Tuesday, September 8, 2009

Sauteed Artichokes with Butter & Garlic

One of my favourite vegetables is the artichoke. While it can be a little tricky to enjoy, it's really not that bad. The worst part is the fuzzy piece in the center known as the "choke", hence the name.


  • 2 Large artichokes or a handful of baby ones

  • 3 cloves garlic (chopped)

  • 2 Tbsp. butter

Rinse artichokes in cold water. Using a sharp knife, cut the top 1/3 off of each one. Next, trim the stems to about 1 inch, and remove the smaller leaves from around the base. Use scissors to remove any remaining leaf tips.

Cut each artichoke in half from the bottom to the top, then use a spoon to scrape out the hairy choke in the middle. Rinse again to remove any residual hairs.

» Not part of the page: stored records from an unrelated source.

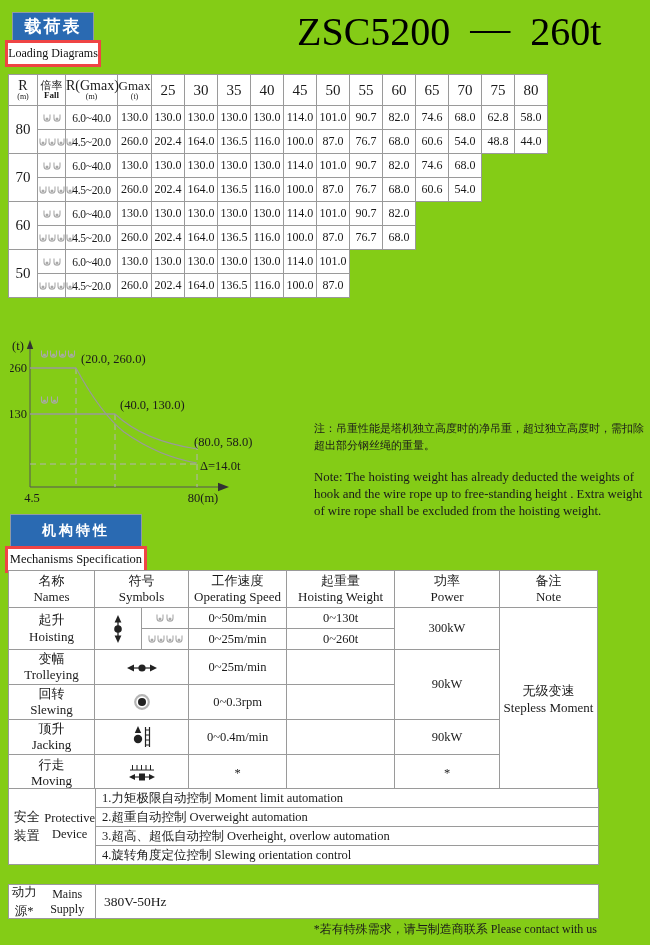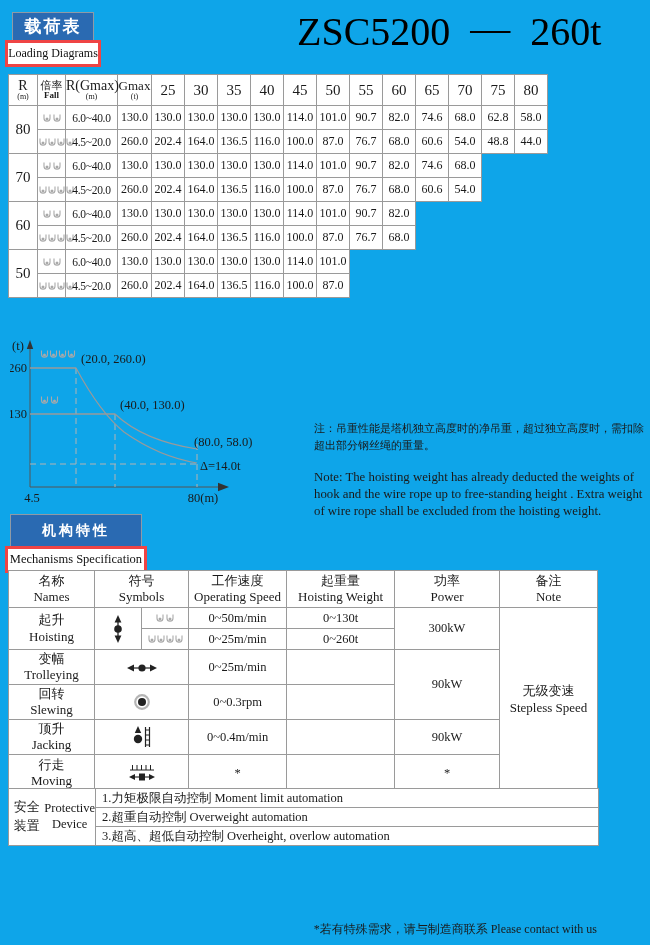--- a/index.html
+++ b/index.html
@@ -4,7 +4,7 @@
 <style>
   html,body{margin:0;padding:0;background:#fff;}
   body{width:650px;height:945px;font-family:"Liberation Serif","DejaVu Serif",serif;color:#1a1a1a;}
-  #page{position:relative;width:650px;height:945px;background:#0ea5e9;overflow:hidden;}
+  #page{position:relative;width:650px;height:945px;background:#84cc16;overflow:hidden;}
 
   
   .badge{position:absolute;text-align:center;}

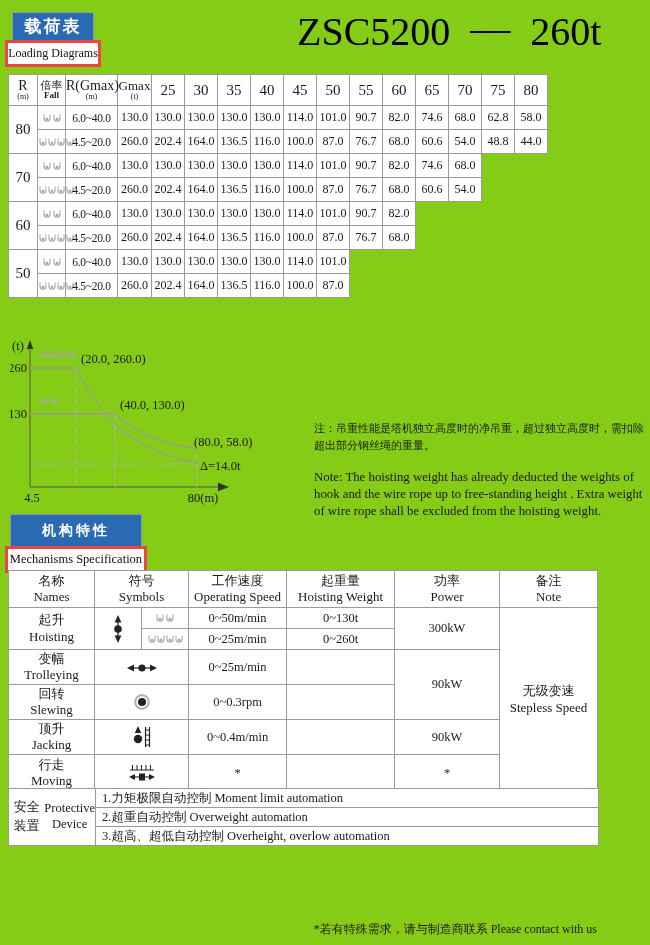--- a/index.html
+++ b/index.html
@@ -442,7 +442,7 @@
         <td rowspan="2">300kW</td>
         <td rowspan="6">
             <span class="cn">无级变速</span>
-            <span class="en">Stepless Speed</span>
+            <span class="en">Stepless Moment</span>
           </td>
       </tr>
       <tr class="r-sub">

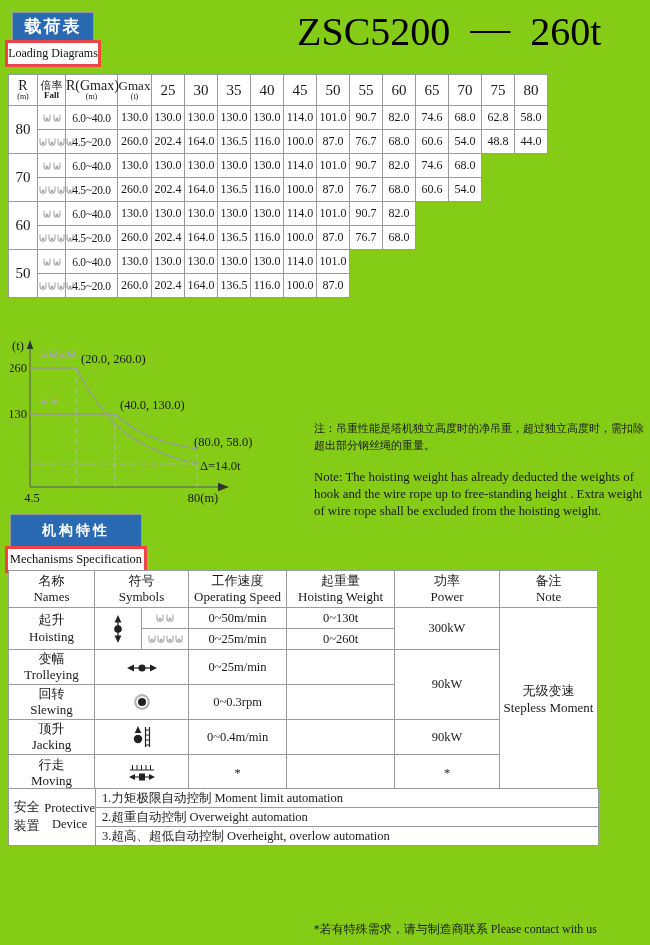--- a/index.html
+++ b/index.html
@@ -539,6 +539,7 @@
         <div class="prot-item">1.力矩极限自动控制  Moment limit automation</div>
         <div class="prot-item">2.超重自动控制  Overweight automation</div>
         <div class="prot-item">3.超高、超低自动控制  Overheight, overlow automation</div>
+        <div class="prot-item">4.旋转角度定位控制  Slewing orientation control</div>
       </div>
   </div>
 

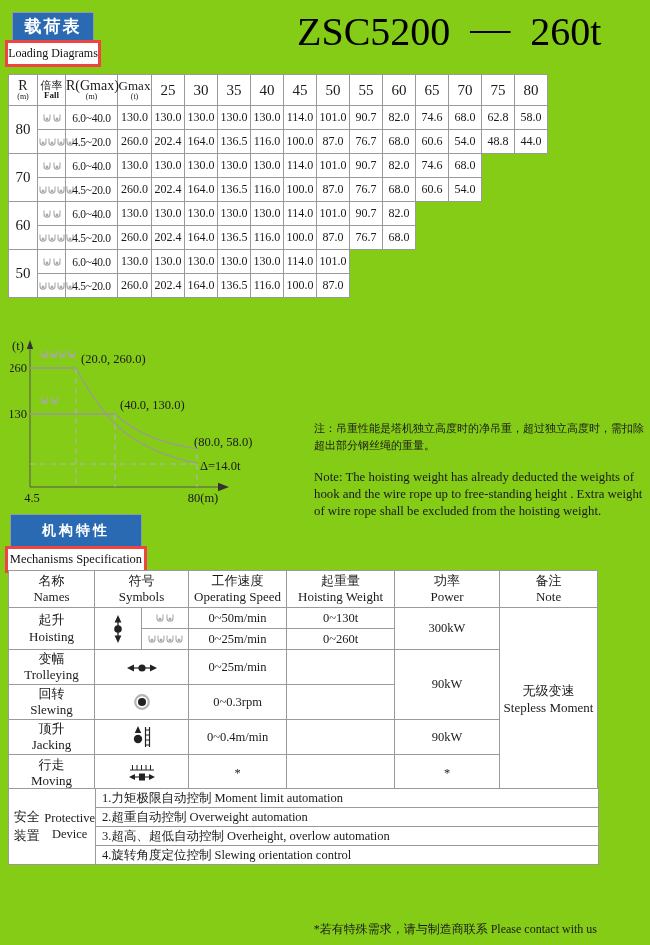--- a/index.html
+++ b/index.html
@@ -543,6 +543,13 @@
       </div>
   </div>
 
+  <div class="split-box" id="mains">
+    <div class="split-label">
+      <div class="cn">动力源*</div>
+      <div class="en">Mains Supply</div>
+    </div>
+    <div id="mains-value">380V-50Hz</div>
+  </div>
 
   <div id="footer">*若有特殊需求，请与制造商联系    Please contact with us</div>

Melt the butter in a large skillet over medium heat. Add the garlic, and saute for about 1 minute to flavor the butter.

Arrange artichoke halves cut-side down in the skillet. Saute for about 5 or 10 minutes, or until lightly browned.

Reduce heat to low, and pour in about 1/4 cup of water, cover, and let steam for 15 to 20 minutes, or until the artichokes are tender. A fork should easily pierce the stem.